Palaeoclimate records suggest that congruence of eccentricity and obliquity cycles initiated a major transient glaciation at the Oligocene–Miocene Transition (OMT; c. 23 Ma; Zachos et al. 2001). However, recent research proposes that it may be the result of steadily decreasing CO2 levels like the glaciation at the EOT (Greenop et al. 2019). Despite its controversial onset, the glaciation during this period is likely to have led to sea‐level decline (Zou et al. 2016), and fluctuations of the CCD into the Miocene (Pälike et al. 2012). However, these changes do not correlate with increased carbonate species diversity here (Fig. 3C). Increased vertical mixing and intensified ocean circulation led to enhanced latitudinal temperature gradients, promoting an increase in nutrient supply and silicate saturation (Naish et al. 2001).
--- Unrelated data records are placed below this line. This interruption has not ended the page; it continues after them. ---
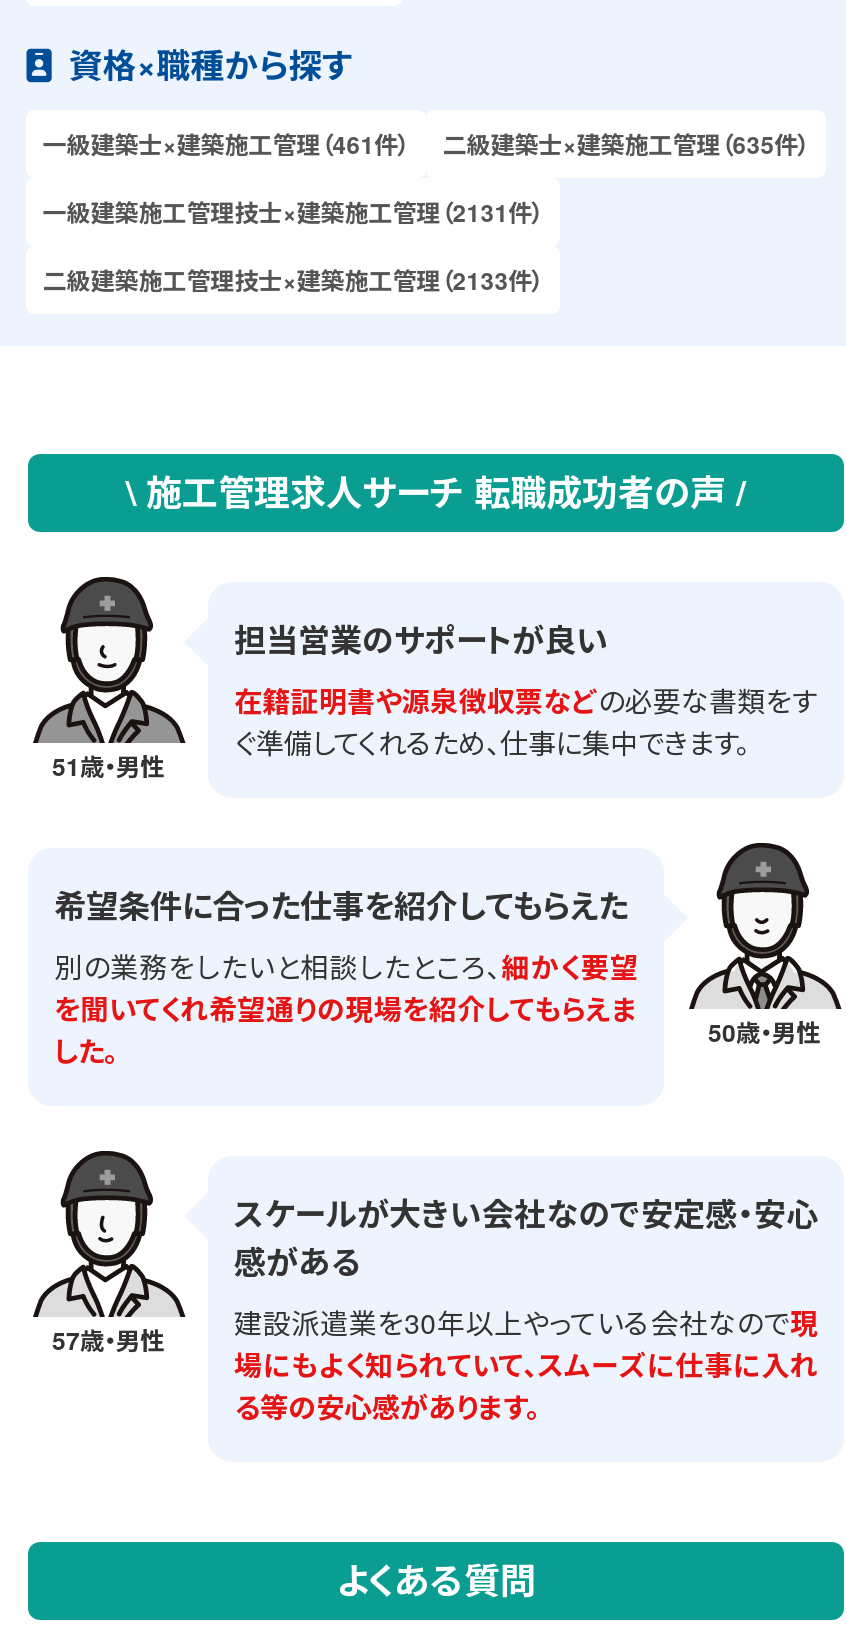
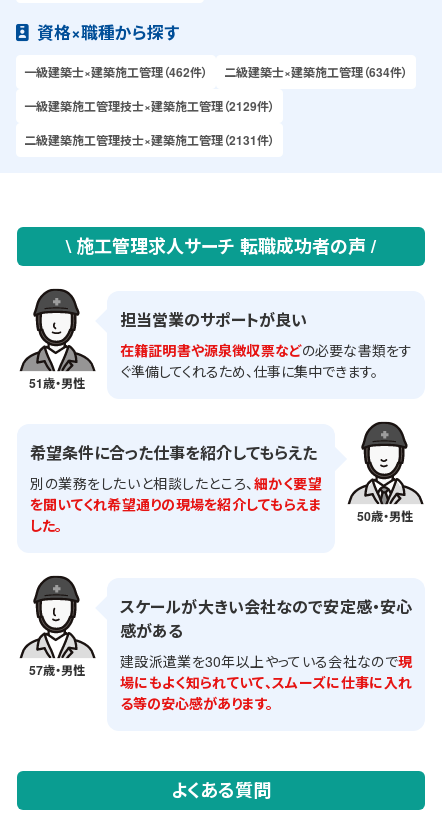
- 一級建築士×建築施工管理（461件）
+ 一級建築士×建築施工管理（462件）

- 二級建築士×建築施工管理（635件）
+ 二級建築士×建築施工管理（634件）

- 一級建築施工管理技士×建築施工管理（2131件）
+ 一級建築施工管理技士×建築施工管理（2129件）

- 二級建築施工管理技士×建築施工管理（2133件）
+ 二級建築施工管理技士×建築施工管理（2131件）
Amplified ocean productivity and cool SSTs subsequently drove an increase in diatom species richness (Suto 2006), reflected in Fig. 4D. The important genus Chaeotoceros diversifies during this transition, a key development for modern oceans with more than 400 extant species (Suto 2006). Atlantic and Indian Ocean basins in the Miocene have been suggested to have a deep thermocline periodically interrupted by vigorous upwelling, promoting increased productivity at the surface (Smart & Thomas 2006). This upwelling, along with intermittent glacial blanketing of the Antarctic continent, interrupted chemical weathering feedbacks and caused a rise in pCO2. Warming of up to 2°C is likely to impact foraminiferal assemblages and could have posed a selective advantage for larger taxa. Furthermore, shoaling of the CCD (600 m) at c. 18.5 Ma is likely to have caused a ‘carbonate famine’ (Lyle 2003; Pälike et al. 2012) and may have promoted a transition to surface‐dwelling, smaller taxa.

From eccentricity triggered Antarctic ice sheet expansion in the middle Miocene (Shevenell et al. 2004), to a modest warming interval at the Miocene–Pliocene transition, the Neogene is an important interval in diatom evolution (Lazarus et al. 2014). Climate in the Late Miocene and Early Pliocene is likely to have been driven by a combination of pCO2 fluctuations and tectonically driven partial or complete closure of several oceanic gateways (Lazarus et al. 2014), probably leading to an increased extinction rate within diatoms (Fig. 4D). The gradual closure of the Central American gateway at roughly the Miocene–Pliocene transition redirected tropical Atlantic waters northwards, possibly interrupting surface to deep‐sea circulation and diatom productivity (Berger 2007; Butzin et al. 2011). Rapid evolutionary turnover in the North Pacific Ocean is also noted due to changes in gyral intensity causing extinction rates to increase to 3 to 4 events per 0.5 myr (Barron & Baldauf 1990; Barron 2003). Following this extinction event, almost 50% of contemporary extant species originated (Lazarus et al. 2014), suggesting that diversity–environment relationships during the Miocene and Pliocene were integral to the siliceous diversity of the modern ocean.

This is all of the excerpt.